Edit difference data:
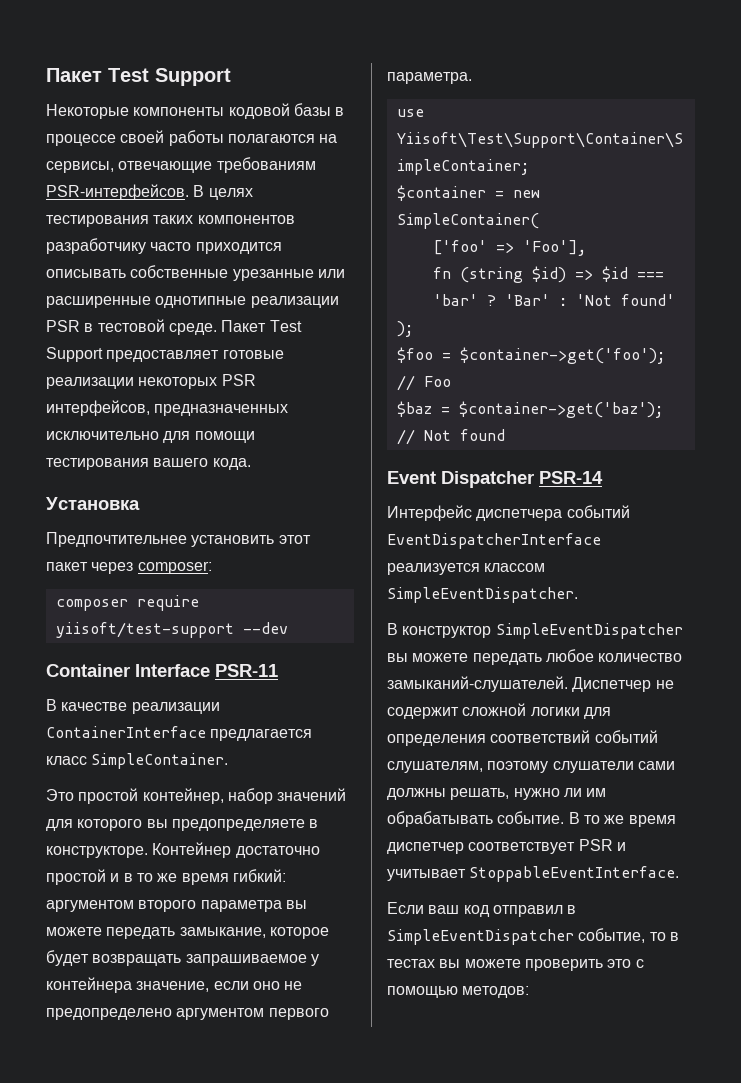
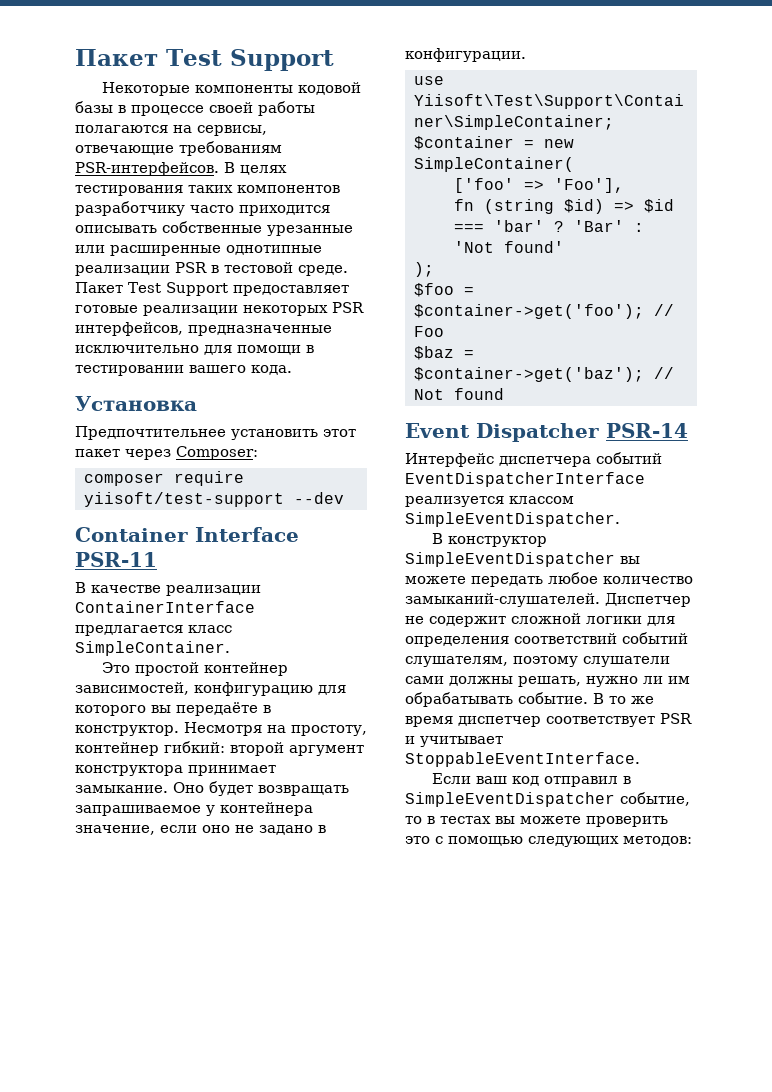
- Пакет Test Support предоставляет готовые реализации некоторых PSR интерфейсов, предназначенных исключительно для помощи тестирования вашего кода.
+ Пакет Test Support предоставляет готовые реализации некоторых PSR интерфейсов, предназначенные исключительно для помощи в тестировании вашего кода.
- Предпочтительнее установить этот пакет через composer:
+ Предпочтительнее установить этот пакет через Composer:
- Это простой контейнер, набор значений для которого вы предопределяете в конструкторе. Контейнер достаточно простой и в то же время гибкий: аргументом второго параметра вы можете передать замыкание, которое будет возвращать запрашиваемое у контейнера значение, если оно не предопределено аргументом первого параметра.
+ Это простой контейнер зависимостей, конфигурацию для которого вы передаёте в конструктор. Несмотря на простоту, контейнер гибкий: второй аргумент конструктора принимает замыкание. Оно будет возвращать запрашиваемое у контейнера значение, если оно не задано в конфигурации.
- Если ваш код отправил в SimpleEventDispatcher событие, то в тестах вы можете проверить это с помощью методов:
+ Если ваш код отправил в SimpleEventDispatcher событие, то в тестах вы можете проверить это с помощью следующих методов:

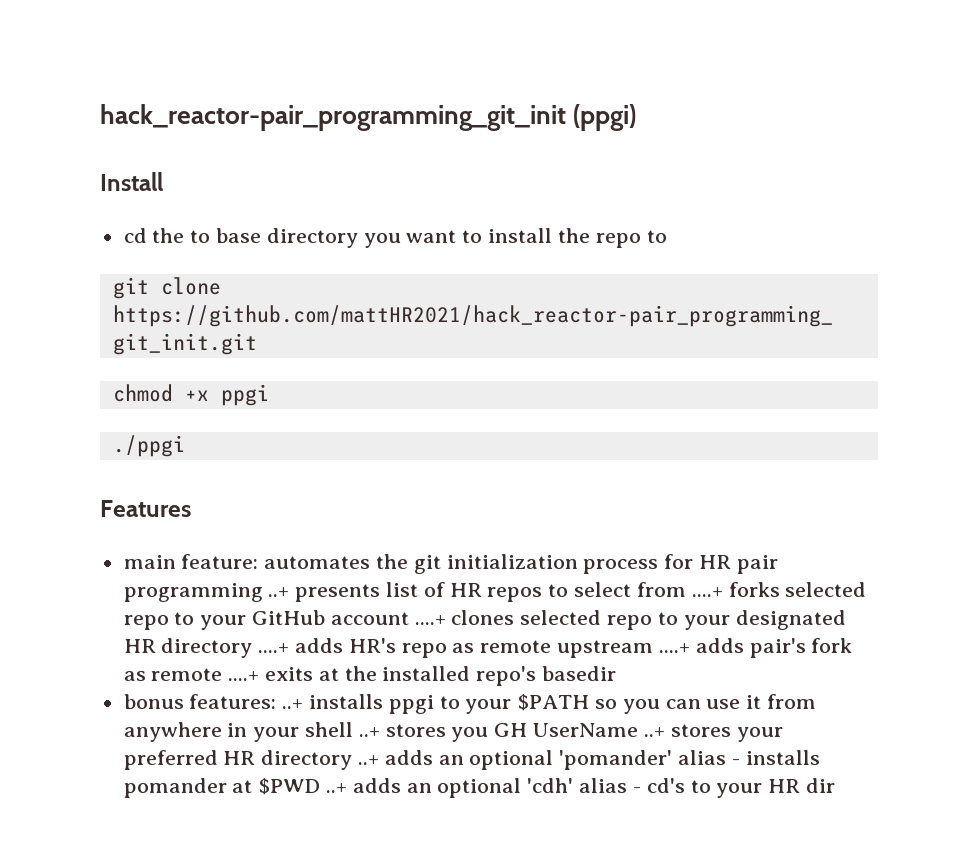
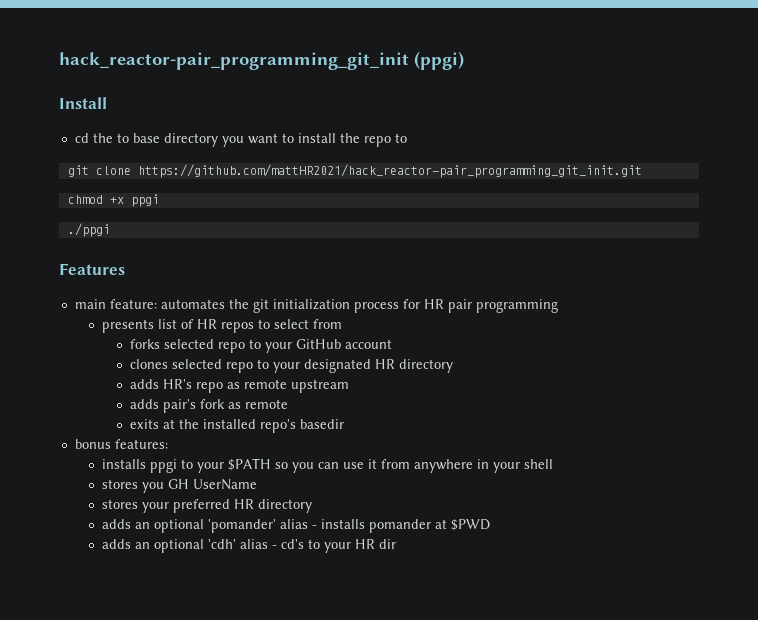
- main feature: automates the git initialization process for HR pair programming ..+ presents list of HR repos to select from ....+ forks selected repo to your GitHub account ....+ clones selected repo to your designated HR directory ....+ adds HR's repo as remote upstream ....+ adds pair's fork as remote ....+ exits at the installed repo's basedir
+ main feature: automates the git initialization process for HR pair programming
+ presents list of HR repos to select from
+ forks selected repo to your GitHub account
+ clones selected repo to your designated HR directory
+ adds HR's repo as remote upstream
+ adds pair's fork as remote
+ exits at the installed repo's basedir
- bonus features: ..+ installs ppgi to your $PATH so you can use it from anywhere in your shell ..+ stores you GH UserName ..+ stores your preferred HR directory ..+ adds an optional 'pomander' alias - installs pomander at $PWD ..+ adds an optional 'cdh' alias - cd's to your HR dir
+ bonus features:
+ installs ppgi to your $PATH so you can use it from anywhere in your shell
+ stores you GH UserName
+ stores your preferred HR directory
+ adds an optional 'pomander' alias - installs pomander at $PWD
+ adds an optional 'cdh' alias - cd's to your HR dir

▸ Aim of the task:
Every record, word for word, should be given back without its pictures.

▸ Result below:
- Пакет Test Support предоставляет готовые реализации некоторых PSR интерфейсов, предназначенных исключительно для помощи тестирования вашего кода.
+ Пакет Test Support предоставляет готовые реализации некоторых PSR интерфейсов, предназначенные исключительно для помощи в тестировании вашего кода.
- Предпочтительнее установить этот пакет через composer:
+ Предпочтительнее установить этот пакет через Composer:
- Это простой контейнер, набор значений для которого вы предопределяете в конструкторе. Контейнер достаточно простой и в то же время гибкий: аргументом второго параметра вы можете передать замыкание, которое будет возвращать запрашиваемое у контейнера значение, если оно не предопределено аргументом первого параметра.
+ Это простой контейнер зависимостей, конфигурацию для которого вы передаёте в конструктор. Несмотря на простоту, контейнер гибкий: второй аргумент конструктора принимает замыкание. Оно будет возвращать запрашиваемое у контейнера значение, если оно не задано в конфигурации.
- Если ваш код отправил в SimpleEventDispatcher событие, то в тестах вы можете проверить это с помощью методов:
+ Если ваш код отправил в SimpleEventDispatcher событие, то в тестах вы можете проверить это с помощью следующих методов:

- main feature: automates the git initialization process for HR pair programming ..+ presents list of HR repos to select from ....+ forks selected repo to your GitHub account ....+ clones selected repo to your designated HR directory ....+ adds HR's repo as remote upstream ....+ adds pair's fork as remote ....+ exits at the installed repo's basedir
+ main feature: automates the git initialization process for HR pair programming
+ presents list of HR repos to select from
+ forks selected repo to your GitHub account
+ clones selected repo to your designated HR directory
+ adds HR's repo as remote upstream
+ adds pair's fork as remote
+ exits at the installed repo's basedir
- bonus features: ..+ installs ppgi to your $PATH so you can use it from anywhere in your shell ..+ stores you GH UserName ..+ stores your preferred HR directory ..+ adds an optional 'pomander' alias - installs pomander at $PWD ..+ adds an optional 'cdh' alias - cd's to your HR dir
+ bonus features:
+ installs ppgi to your $PATH so you can use it from anywhere in your shell
+ stores you GH UserName
+ stores your preferred HR directory
+ adds an optional 'pomander' alias - installs pomander at $PWD
+ adds an optional 'cdh' alias - cd's to your HR dir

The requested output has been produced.